[Modification records]
Content starts

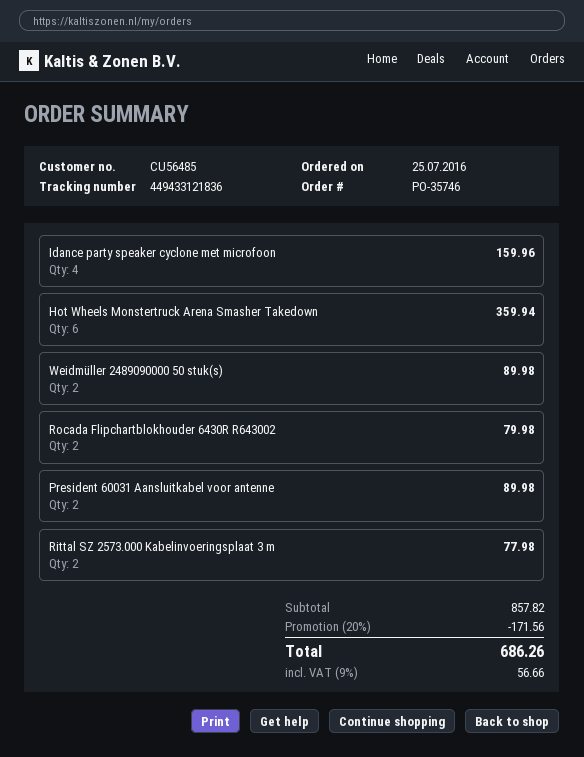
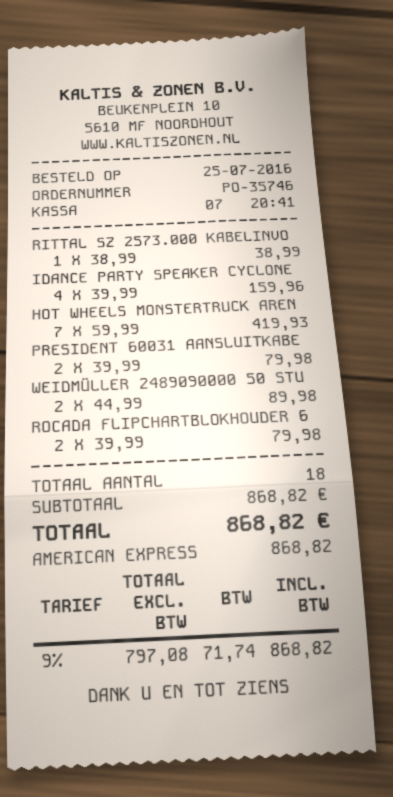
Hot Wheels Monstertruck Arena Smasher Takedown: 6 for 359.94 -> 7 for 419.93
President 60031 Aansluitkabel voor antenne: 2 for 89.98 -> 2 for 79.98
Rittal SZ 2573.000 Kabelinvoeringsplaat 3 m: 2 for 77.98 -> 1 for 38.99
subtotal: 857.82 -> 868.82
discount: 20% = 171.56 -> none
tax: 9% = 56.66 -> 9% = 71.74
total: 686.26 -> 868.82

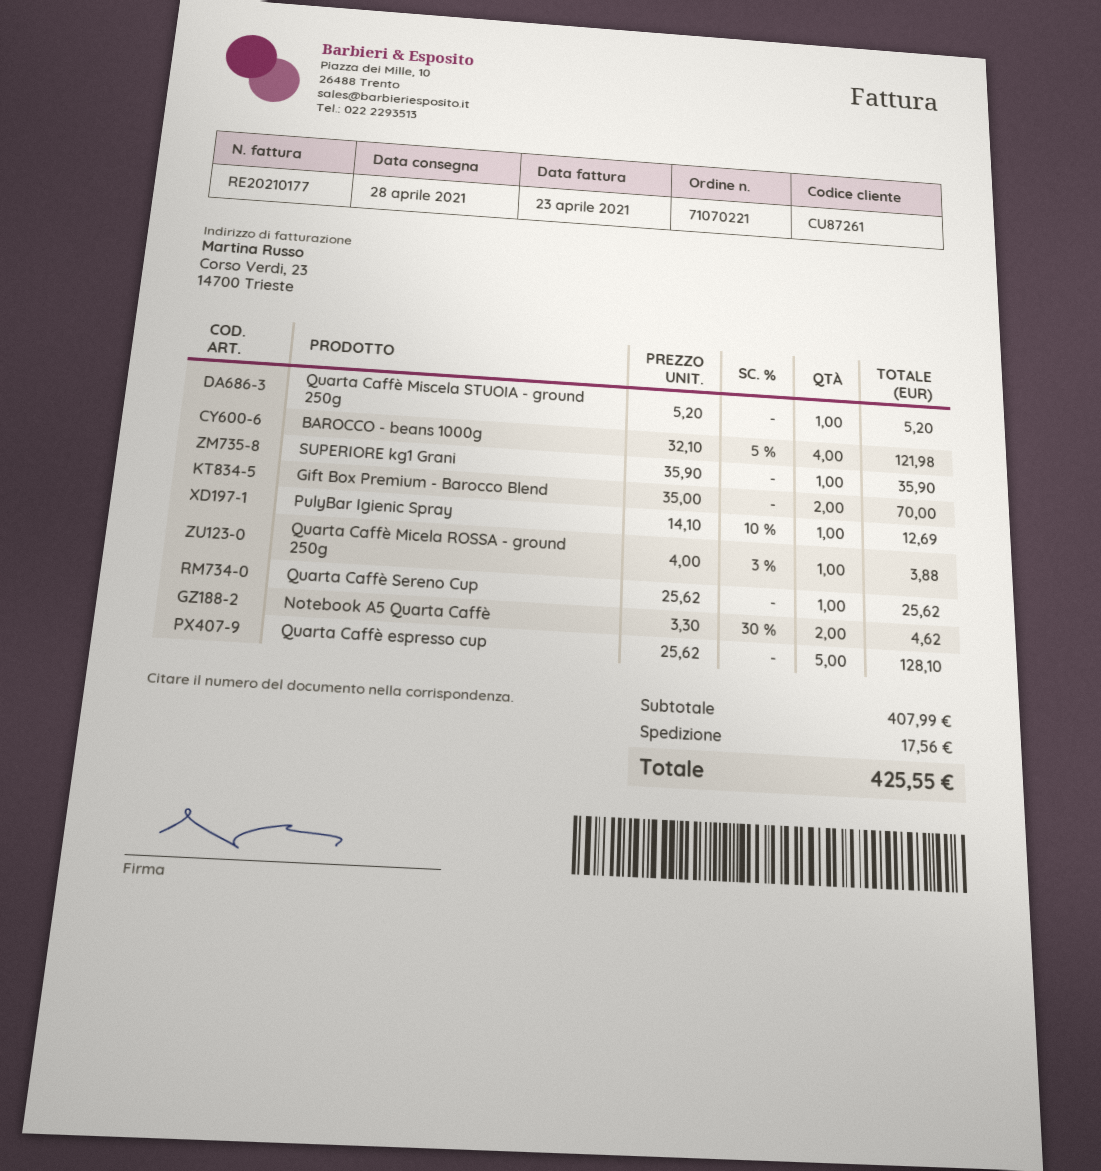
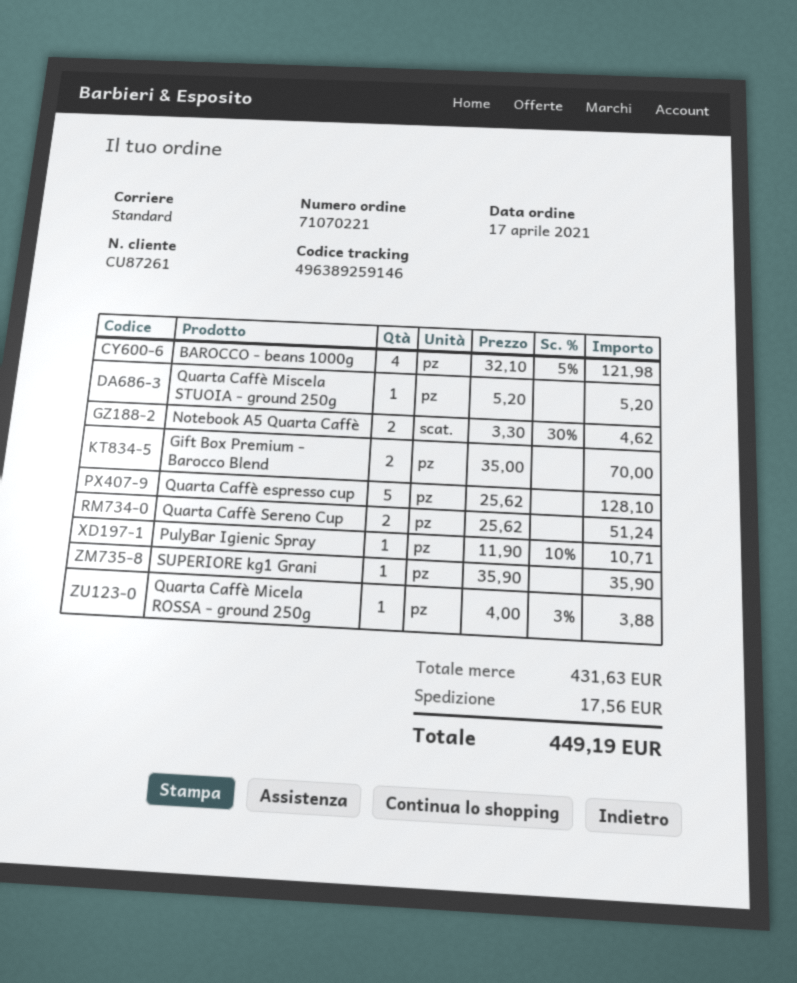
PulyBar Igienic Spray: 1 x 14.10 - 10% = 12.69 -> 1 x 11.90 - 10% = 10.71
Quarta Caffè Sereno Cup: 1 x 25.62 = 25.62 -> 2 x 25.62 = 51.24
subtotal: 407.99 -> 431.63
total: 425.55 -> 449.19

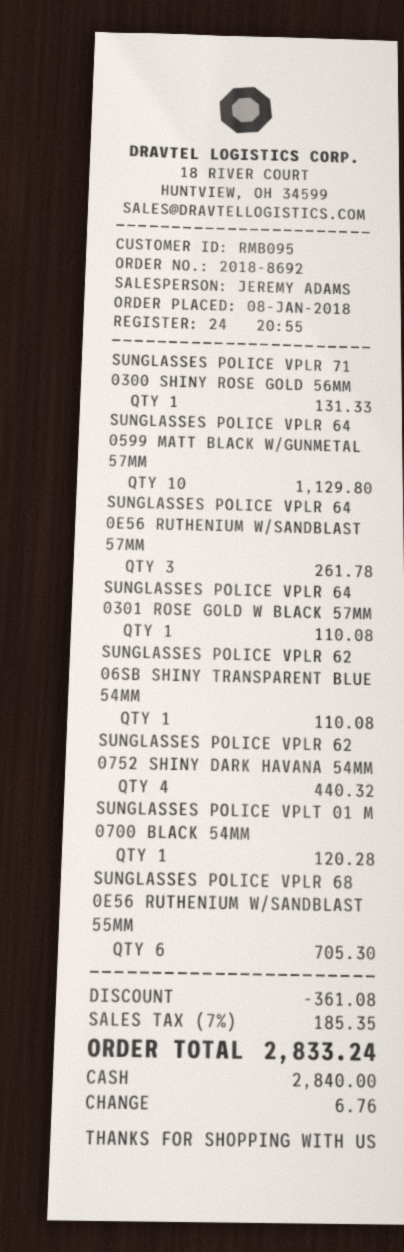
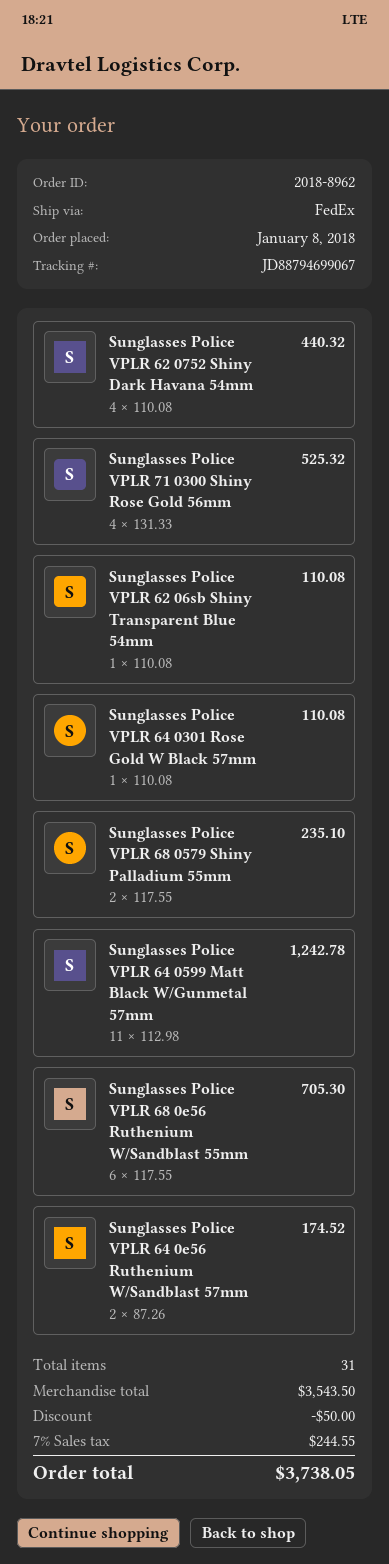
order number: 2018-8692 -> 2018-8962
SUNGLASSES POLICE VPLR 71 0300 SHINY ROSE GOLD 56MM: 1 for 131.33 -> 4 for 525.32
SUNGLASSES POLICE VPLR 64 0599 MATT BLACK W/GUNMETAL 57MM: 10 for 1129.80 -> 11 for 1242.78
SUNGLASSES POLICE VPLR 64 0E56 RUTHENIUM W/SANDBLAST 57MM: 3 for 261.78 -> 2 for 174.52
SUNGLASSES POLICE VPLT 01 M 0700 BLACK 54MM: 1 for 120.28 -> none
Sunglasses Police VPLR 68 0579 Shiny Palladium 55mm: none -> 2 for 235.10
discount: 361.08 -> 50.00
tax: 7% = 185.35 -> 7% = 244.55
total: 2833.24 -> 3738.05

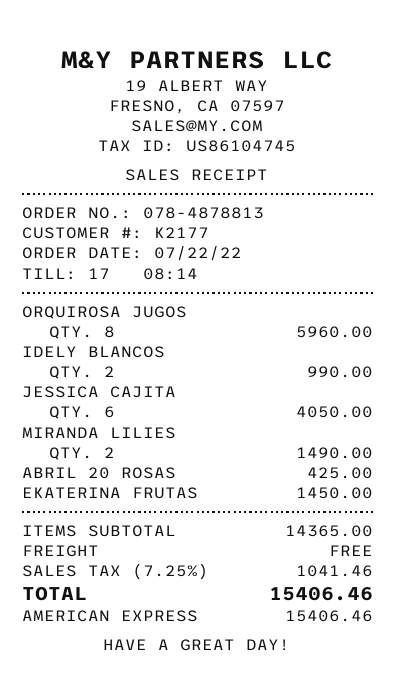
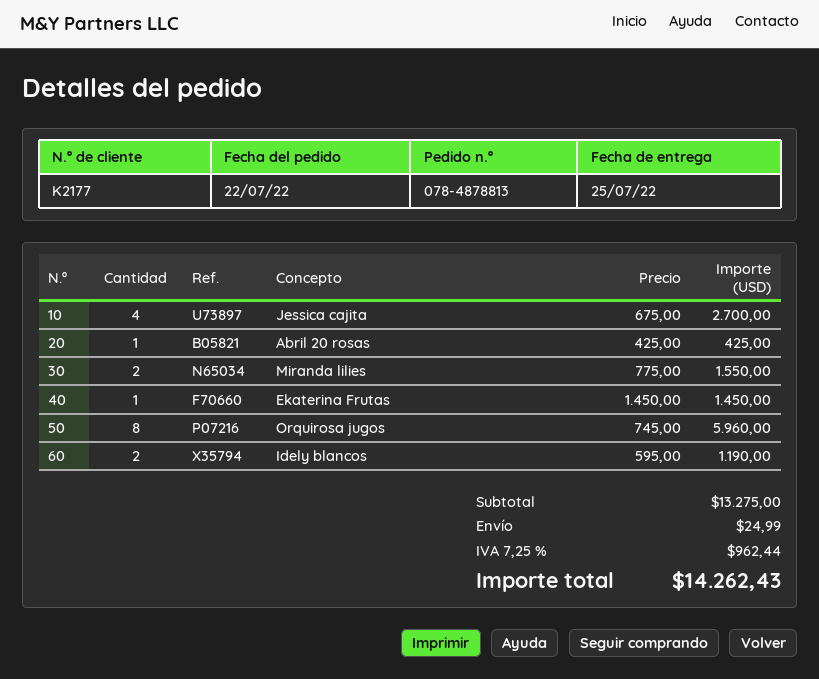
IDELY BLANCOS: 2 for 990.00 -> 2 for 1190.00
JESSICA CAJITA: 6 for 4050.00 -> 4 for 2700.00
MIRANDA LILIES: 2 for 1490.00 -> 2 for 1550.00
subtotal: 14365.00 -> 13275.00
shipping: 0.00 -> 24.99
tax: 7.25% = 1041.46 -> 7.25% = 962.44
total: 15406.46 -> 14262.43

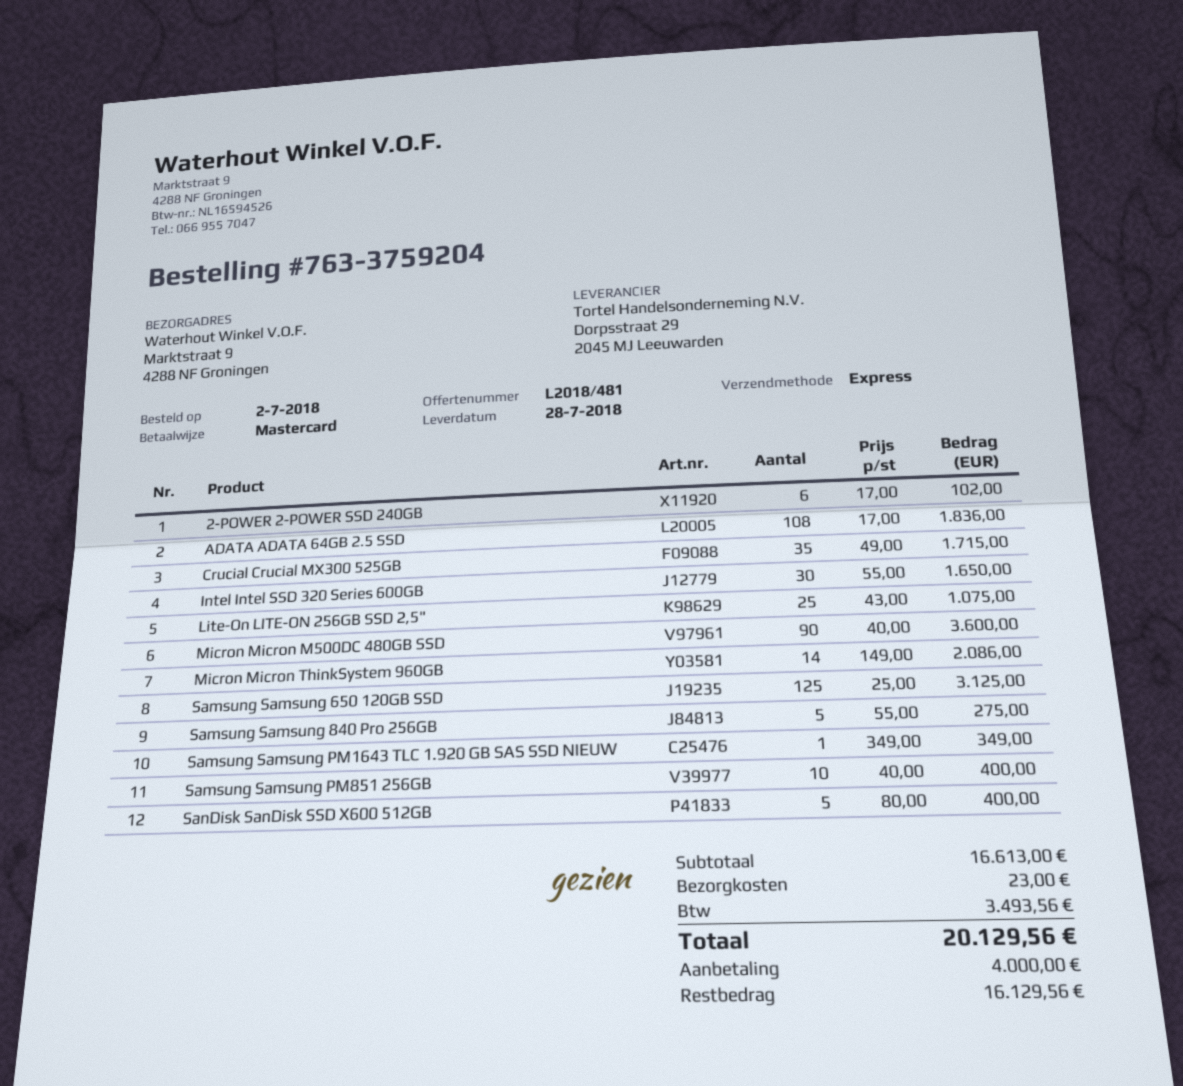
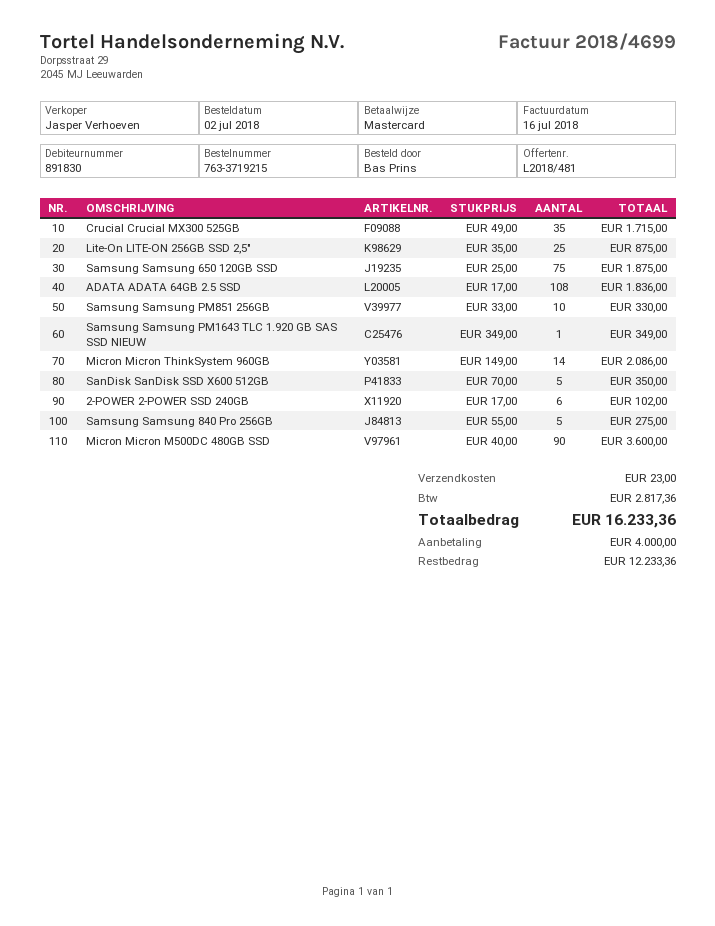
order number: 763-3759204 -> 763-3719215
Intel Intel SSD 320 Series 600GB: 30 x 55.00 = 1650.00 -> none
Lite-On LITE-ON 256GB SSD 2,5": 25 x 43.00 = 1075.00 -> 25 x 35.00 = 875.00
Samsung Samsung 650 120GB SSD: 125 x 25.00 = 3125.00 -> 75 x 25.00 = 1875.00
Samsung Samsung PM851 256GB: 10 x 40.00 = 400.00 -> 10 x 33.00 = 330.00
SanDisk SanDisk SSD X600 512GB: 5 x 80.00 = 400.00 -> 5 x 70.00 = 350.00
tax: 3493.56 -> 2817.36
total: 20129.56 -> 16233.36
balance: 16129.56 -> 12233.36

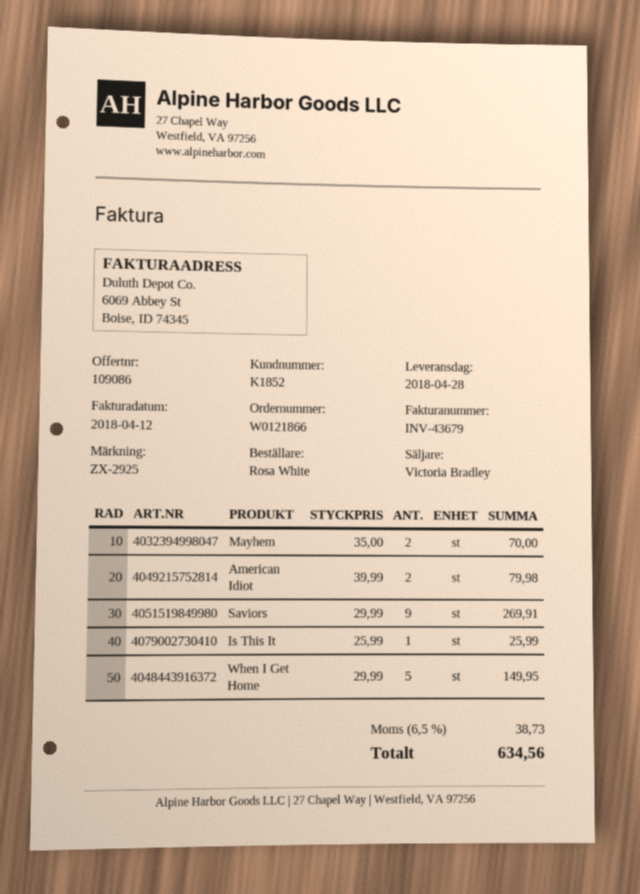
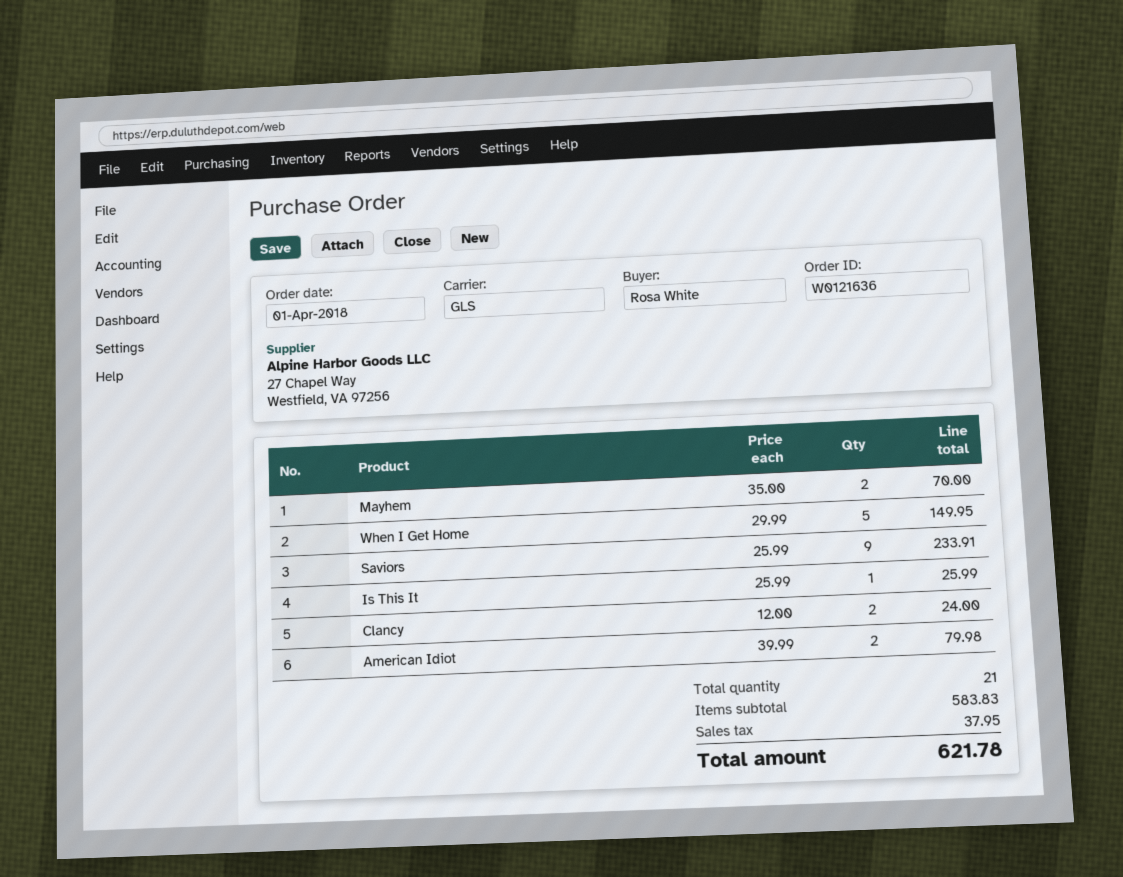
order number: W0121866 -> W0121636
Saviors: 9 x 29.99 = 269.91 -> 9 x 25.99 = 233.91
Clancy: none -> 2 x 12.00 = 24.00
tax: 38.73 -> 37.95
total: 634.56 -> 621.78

Content ends

- [THE PROBLEM]:
In the entries above, which lines hold the word "VPLR"? Copy them out.

- [ANSWER FOR THIS EXERCISE]:
SUNGLASSES POLICE VPLR 71 0300 SHINY ROSE GOLD 56MM: 1 for 131.33 -> 4 for 525.32
SUNGLASSES POLICE VPLR 64 0599 MATT BLACK W/GUNMETAL 57MM: 10 for 1129.80 -> 11 for 1242.78
SUNGLASSES POLICE VPLR 64 0E56 RUTHENIUM W/SANDBLAST 57MM: 3 for 261.78 -> 2 for 174.52
Sunglasses Police VPLR 68 0579 Shiny Palladium 55mm: none -> 2 for 235.10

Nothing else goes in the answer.